● Your instructions: Exact copy, no pictures: reproduce the lines from the one that holds "Crystal Clear Rhinestone" through the end of the entries.

+---+

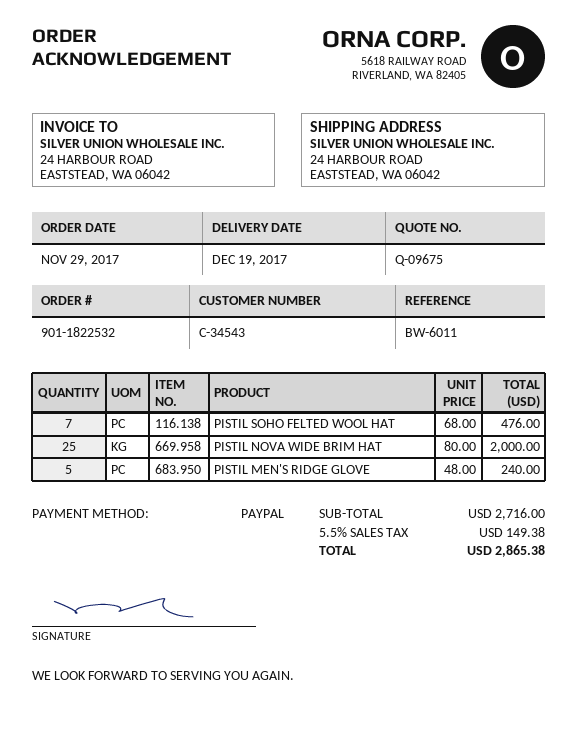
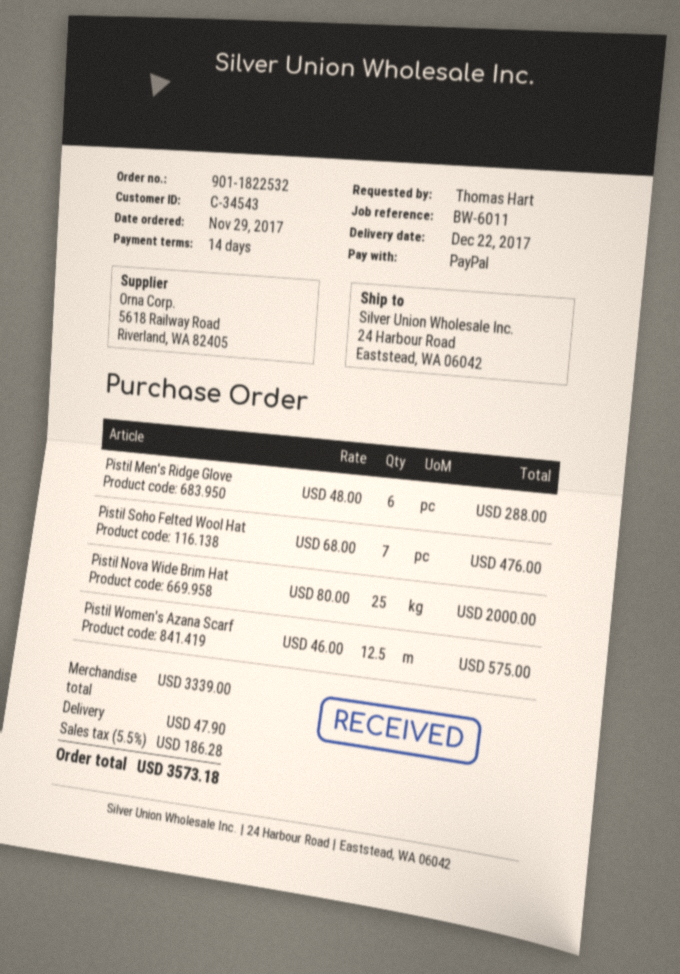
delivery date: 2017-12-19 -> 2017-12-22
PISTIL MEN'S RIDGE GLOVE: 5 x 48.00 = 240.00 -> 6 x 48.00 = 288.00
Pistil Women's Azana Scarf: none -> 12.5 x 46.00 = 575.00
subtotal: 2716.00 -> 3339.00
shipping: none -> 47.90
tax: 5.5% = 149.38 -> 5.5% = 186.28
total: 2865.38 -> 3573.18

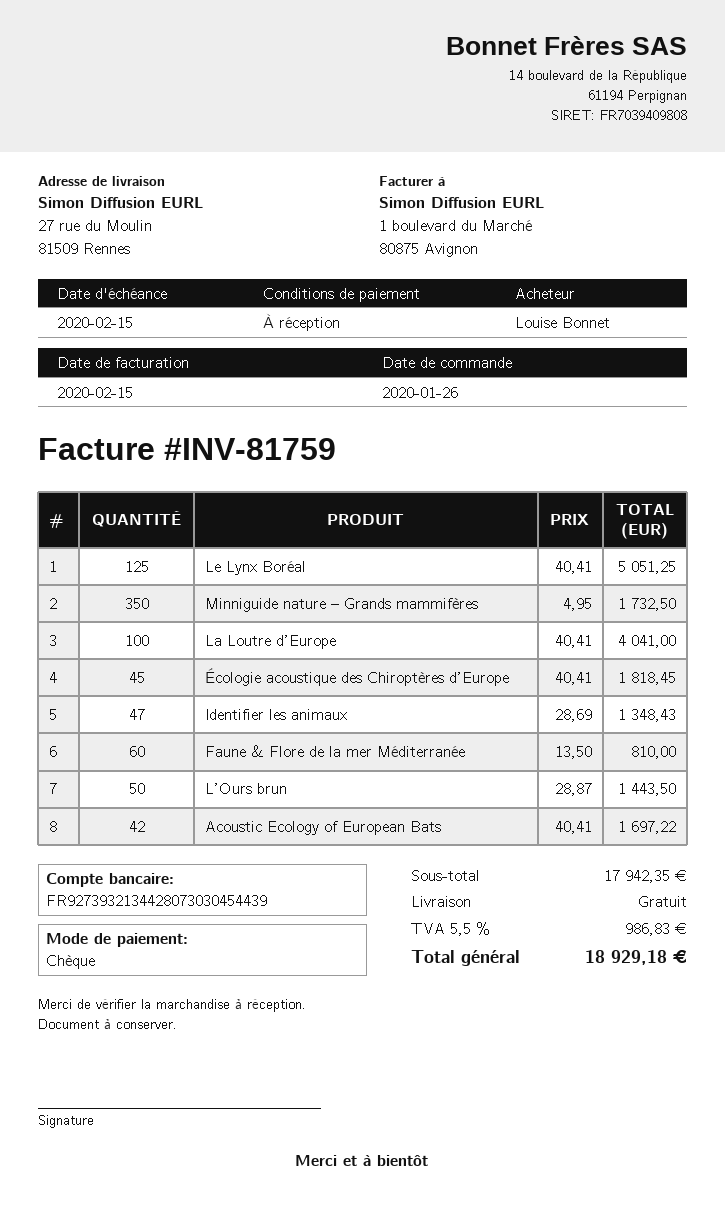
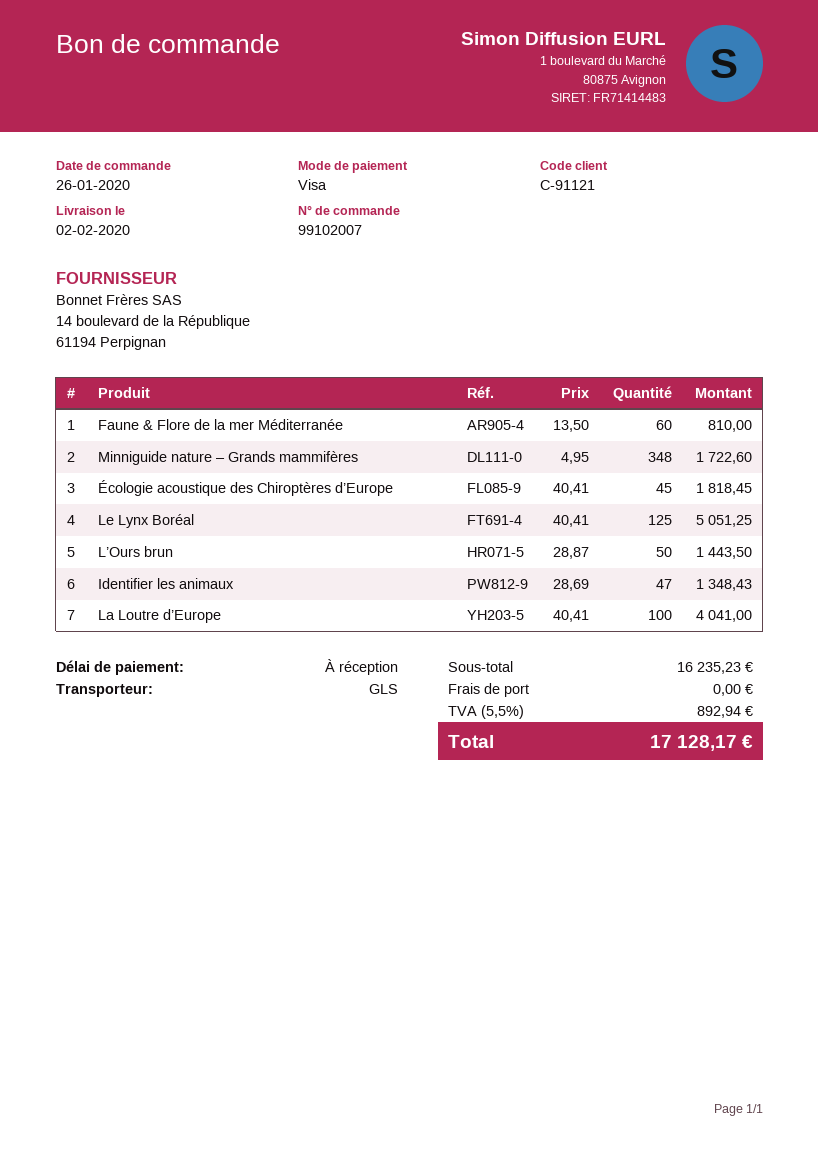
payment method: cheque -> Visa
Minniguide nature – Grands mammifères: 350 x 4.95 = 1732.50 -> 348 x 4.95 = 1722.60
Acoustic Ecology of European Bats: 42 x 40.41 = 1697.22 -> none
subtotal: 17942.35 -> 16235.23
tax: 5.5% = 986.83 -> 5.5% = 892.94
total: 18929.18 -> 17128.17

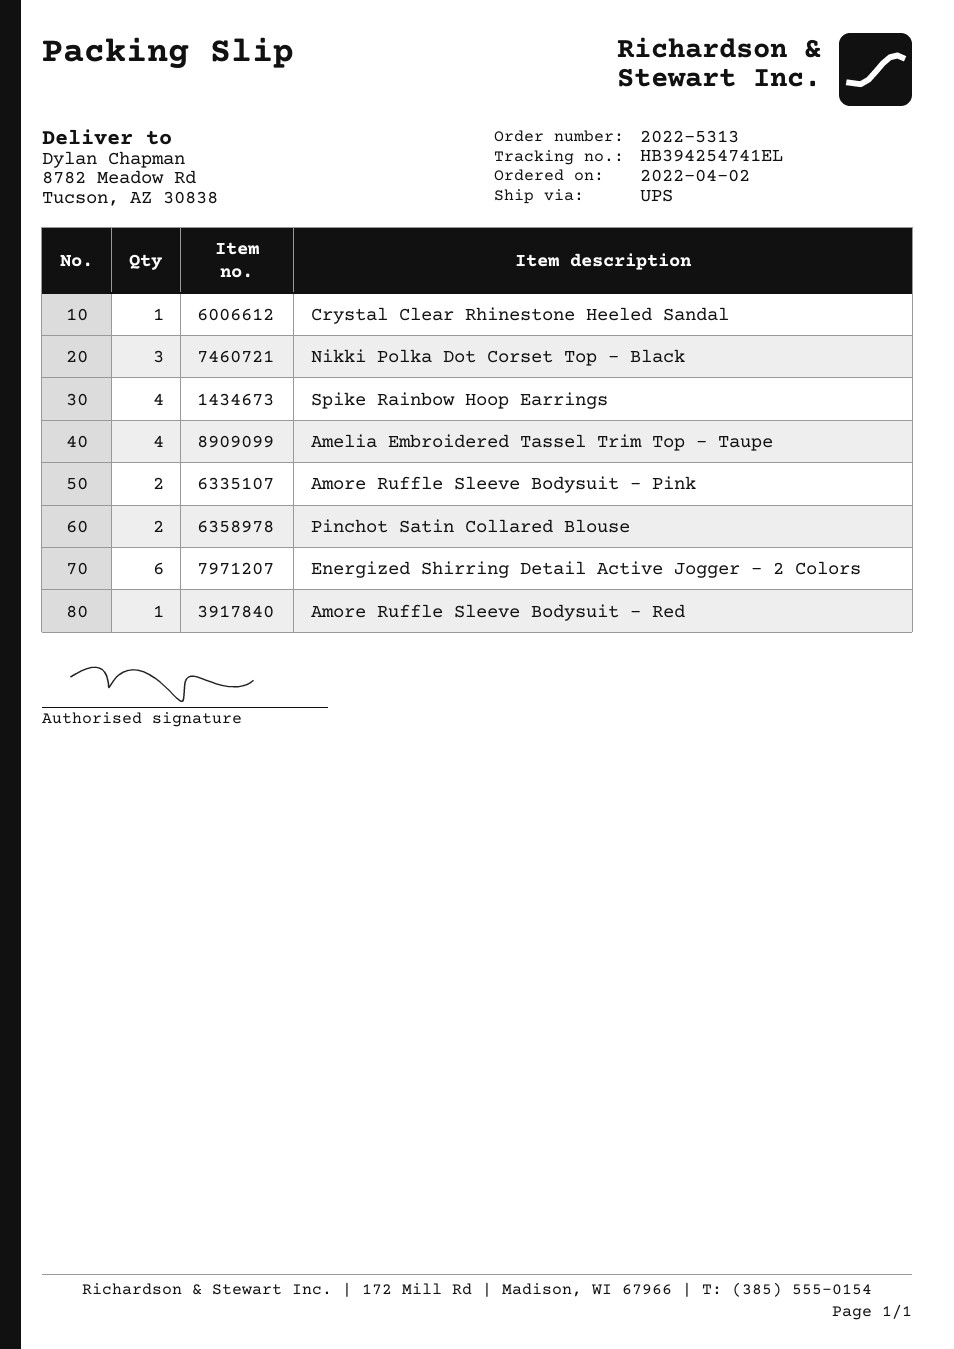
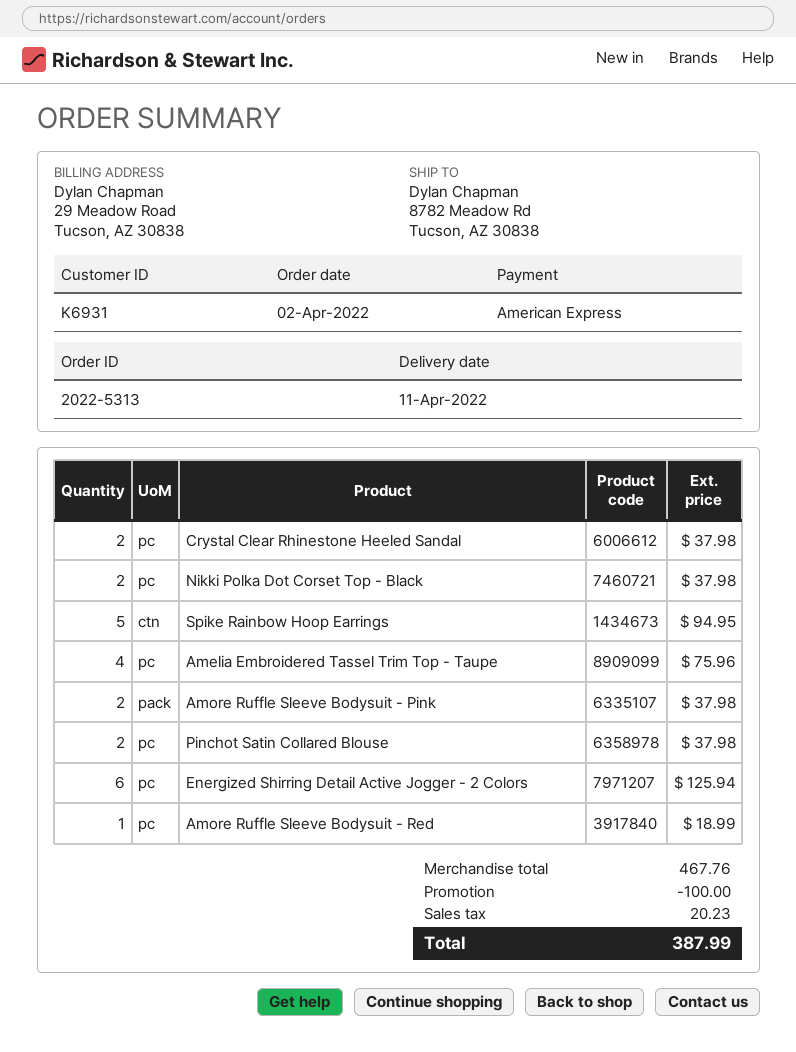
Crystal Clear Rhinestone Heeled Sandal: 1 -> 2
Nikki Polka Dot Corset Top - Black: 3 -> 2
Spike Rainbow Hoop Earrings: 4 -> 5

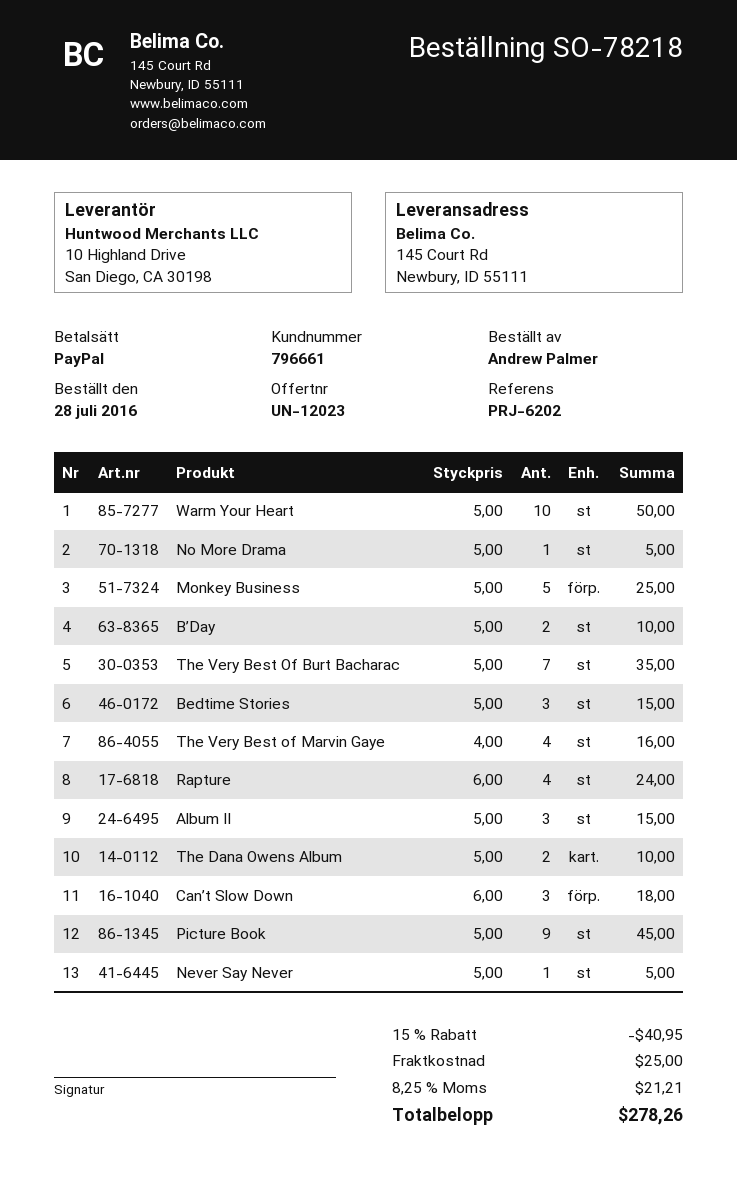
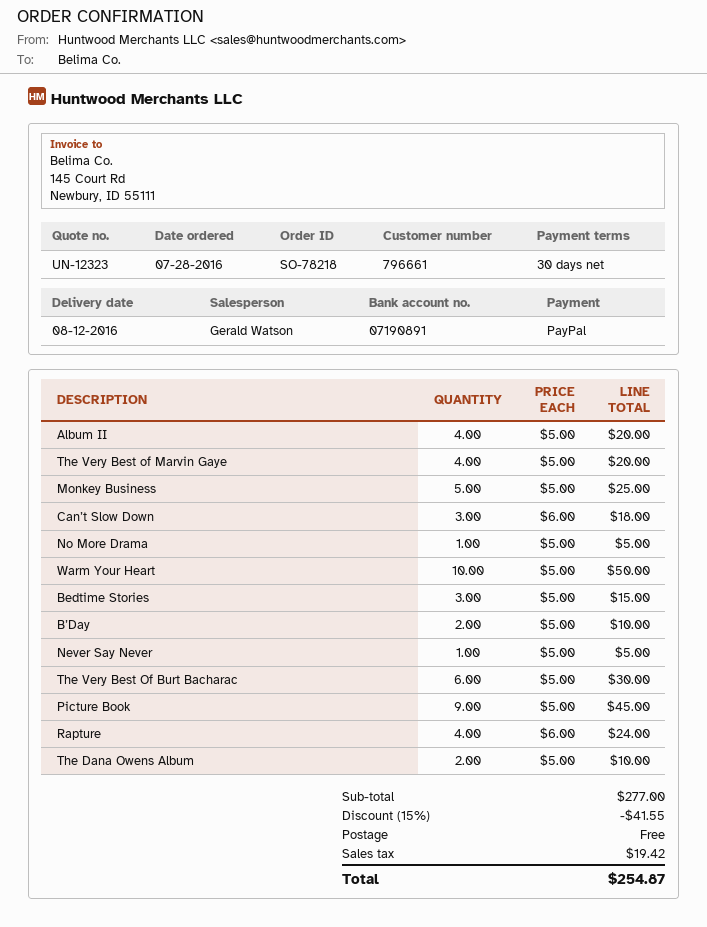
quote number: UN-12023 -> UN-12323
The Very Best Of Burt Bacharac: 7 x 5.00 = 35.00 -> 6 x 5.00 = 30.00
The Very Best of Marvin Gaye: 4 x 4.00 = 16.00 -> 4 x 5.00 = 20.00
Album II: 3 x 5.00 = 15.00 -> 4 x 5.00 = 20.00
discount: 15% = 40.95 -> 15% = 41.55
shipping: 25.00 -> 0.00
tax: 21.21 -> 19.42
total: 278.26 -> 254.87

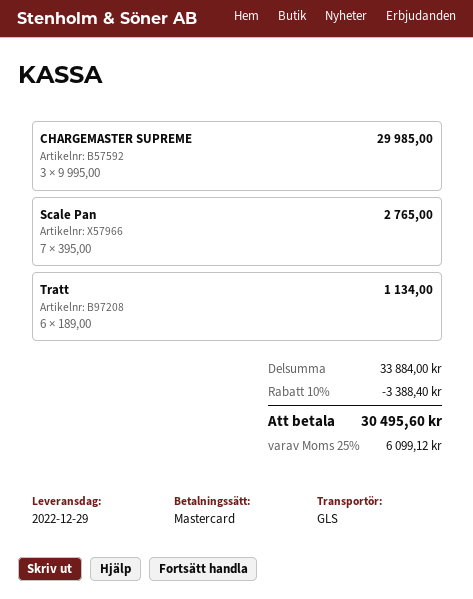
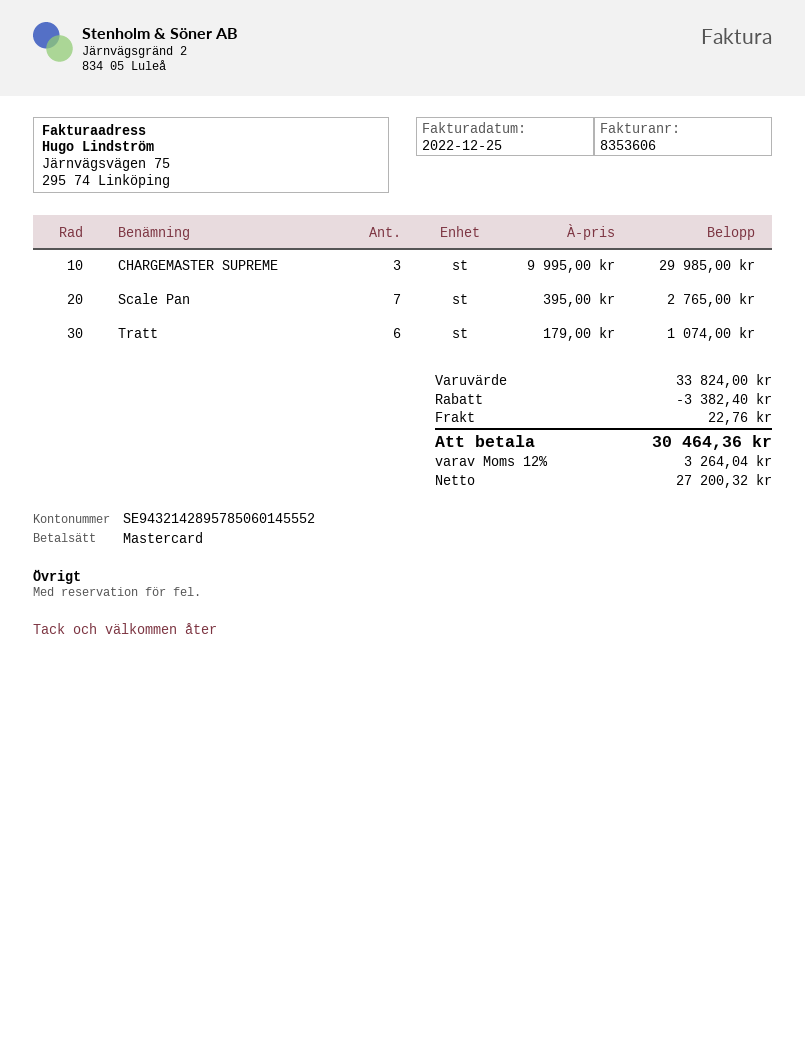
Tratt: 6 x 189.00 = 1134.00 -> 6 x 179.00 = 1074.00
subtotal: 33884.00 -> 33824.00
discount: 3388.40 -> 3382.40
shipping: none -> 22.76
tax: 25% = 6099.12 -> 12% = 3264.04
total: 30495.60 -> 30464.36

+---+

● Written solution:
Crystal Clear Rhinestone Heeled Sandal: 1 -> 2
Nikki Polka Dot Corset Top - Black: 3 -> 2
Spike Rainbow Hoop Earrings: 4 -> 5

quote number: UN-12023 -> UN-12323
The Very Best Of Burt Bacharac: 7 x 5.00 = 35.00 -> 6 x 5.00 = 30.00
The Very Best of Marvin Gaye: 4 x 4.00 = 16.00 -> 4 x 5.00 = 20.00
Album II: 3 x 5.00 = 15.00 -> 4 x 5.00 = 20.00
discount: 15% = 40.95 -> 15% = 41.55
shipping: 25.00 -> 0.00
tax: 21.21 -> 19.42
total: 278.26 -> 254.87

Tratt: 6 x 189.00 = 1134.00 -> 6 x 179.00 = 1074.00
subtotal: 33884.00 -> 33824.00
discount: 3388.40 -> 3382.40
shipping: none -> 22.76
tax: 25% = 6099.12 -> 12% = 3264.04
total: 30495.60 -> 30464.36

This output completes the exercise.